Problem
A full, word-for-word copy of the listing below is needed; leave the images out of it.

Entries supplied
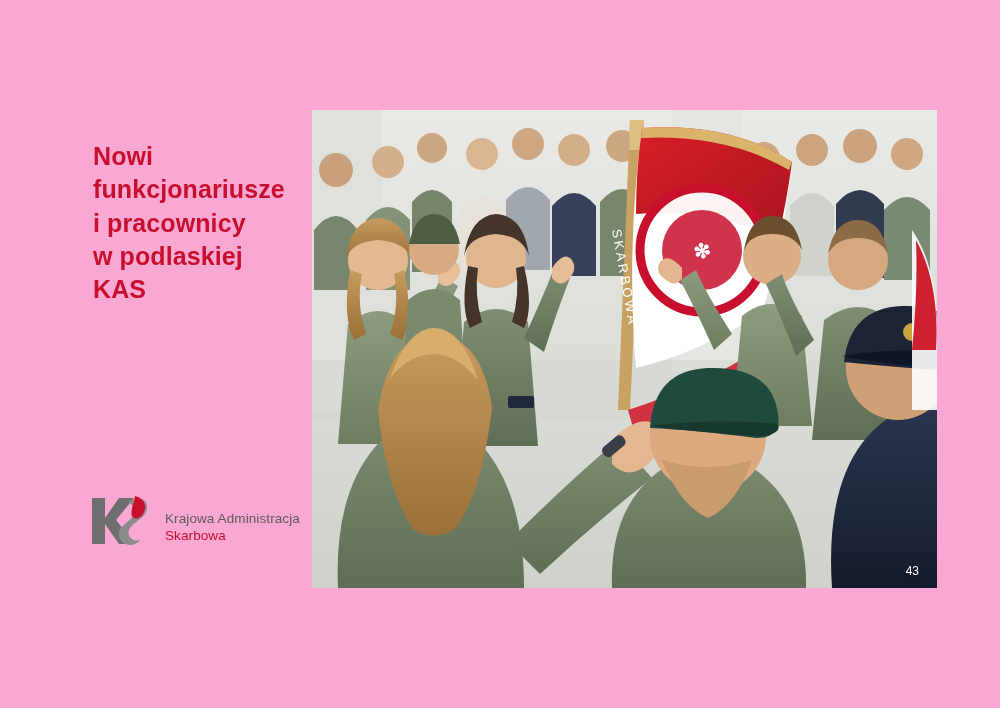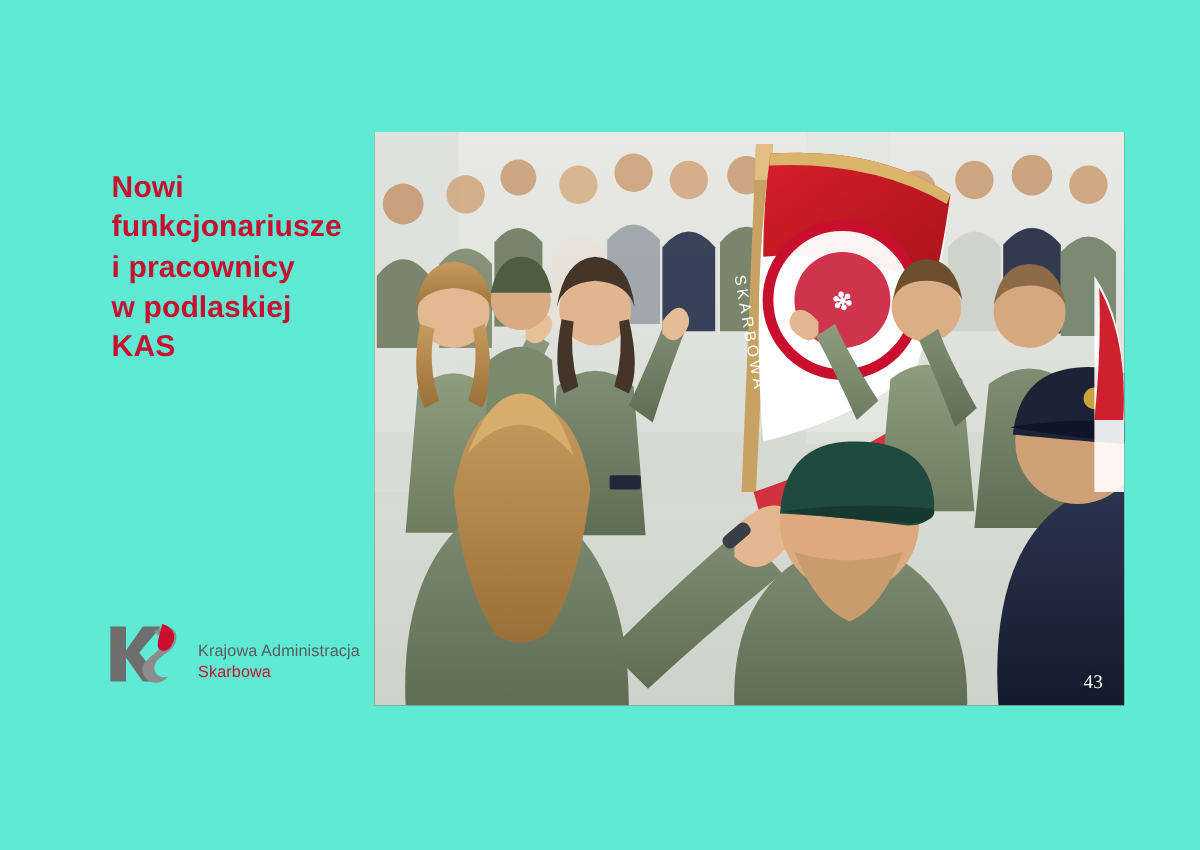--- a/index.html
+++ b/index.html
@@ -17,7 +17,7 @@
     position: relative;
     width: 1000px;
     height: 708px;
-    background: #5eead4;
+    background: #f9a8d4;
   }
 
   

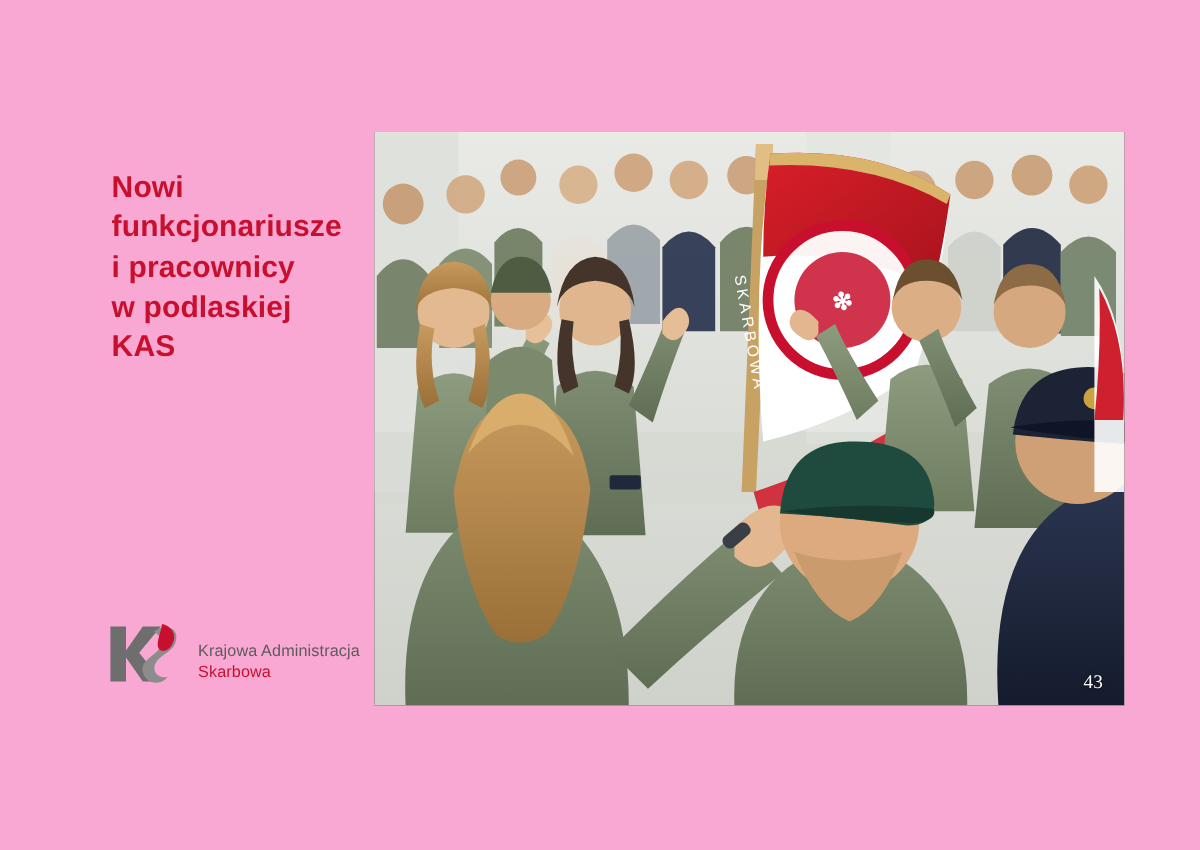--- a/index.html
+++ b/index.html
@@ -52,7 +52,7 @@
   .logo-block {
     position: absolute;
     left: 88px;
-    top: 516px;
+    top: 492px;
     display: flex;
     align-items: center;
     gap: 9px;

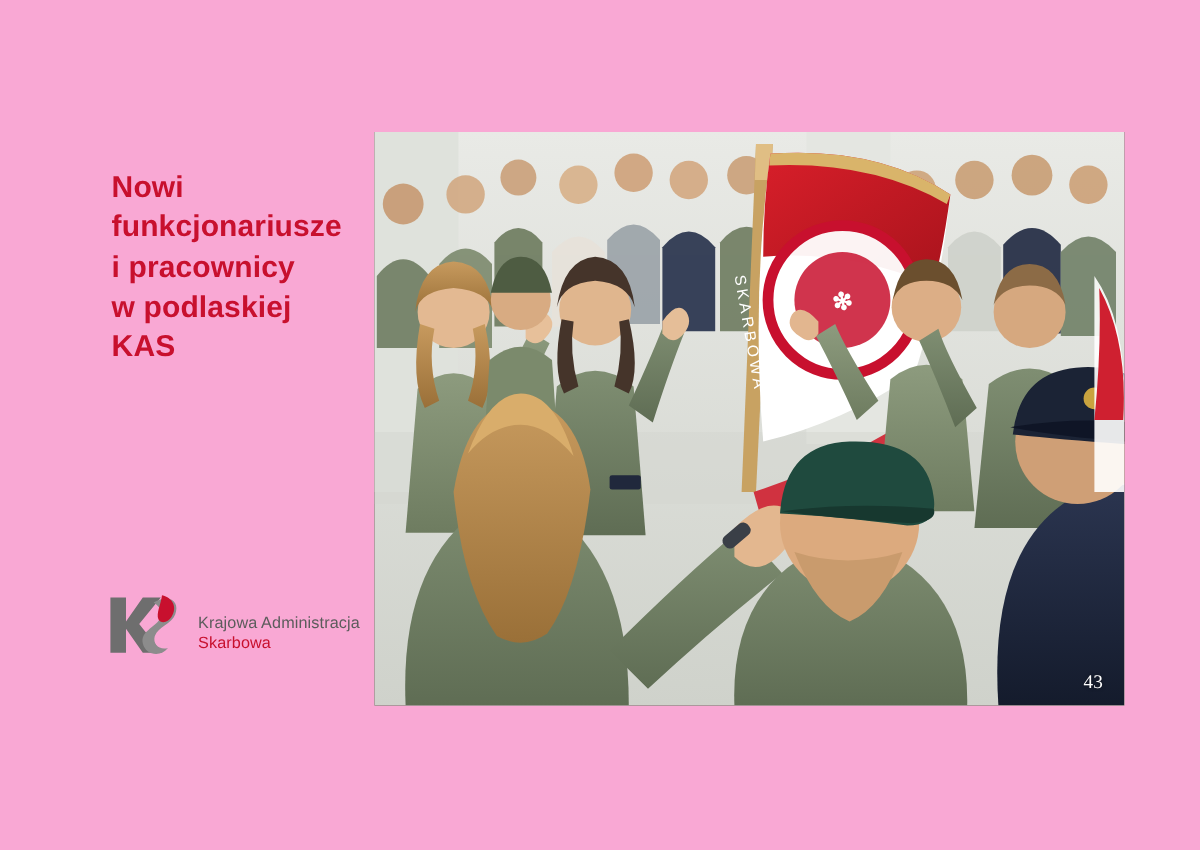--- a/index.html
+++ b/index.html
@@ -98,8 +98,8 @@
     right: 18px;
     bottom: 10px;
     color: #ffffff;
-    font-size: 16px;
-    font-family: Liberation Serif, serif;
+    font-size: 12px;
+    font-family: Liberation Sans, sans-serif;
     text-shadow: 0 0 3px rgba(0,0,0,0.55);
   }
 </style>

Solution to this problem
--- a/index.html
+++ b/index.html
@@ -17,7 +17,7 @@
     position: relative;
     width: 1000px;
     height: 708px;
-    background: #5eead4;
+    background: #f9a8d4;
   }
 
   

--- a/index.html
+++ b/index.html
@@ -52,7 +52,7 @@
   .logo-block {
     position: absolute;
     left: 88px;
-    top: 516px;
+    top: 492px;
     display: flex;
     align-items: center;
     gap: 9px;

--- a/index.html
+++ b/index.html
@@ -98,8 +98,8 @@
     right: 18px;
     bottom: 10px;
     color: #ffffff;
-    font-size: 16px;
-    font-family: Liberation Serif, serif;
+    font-size: 12px;
+    font-family: Liberation Sans, sans-serif;
     text-shadow: 0 0 3px rgba(0,0,0,0.55);
   }
 </style>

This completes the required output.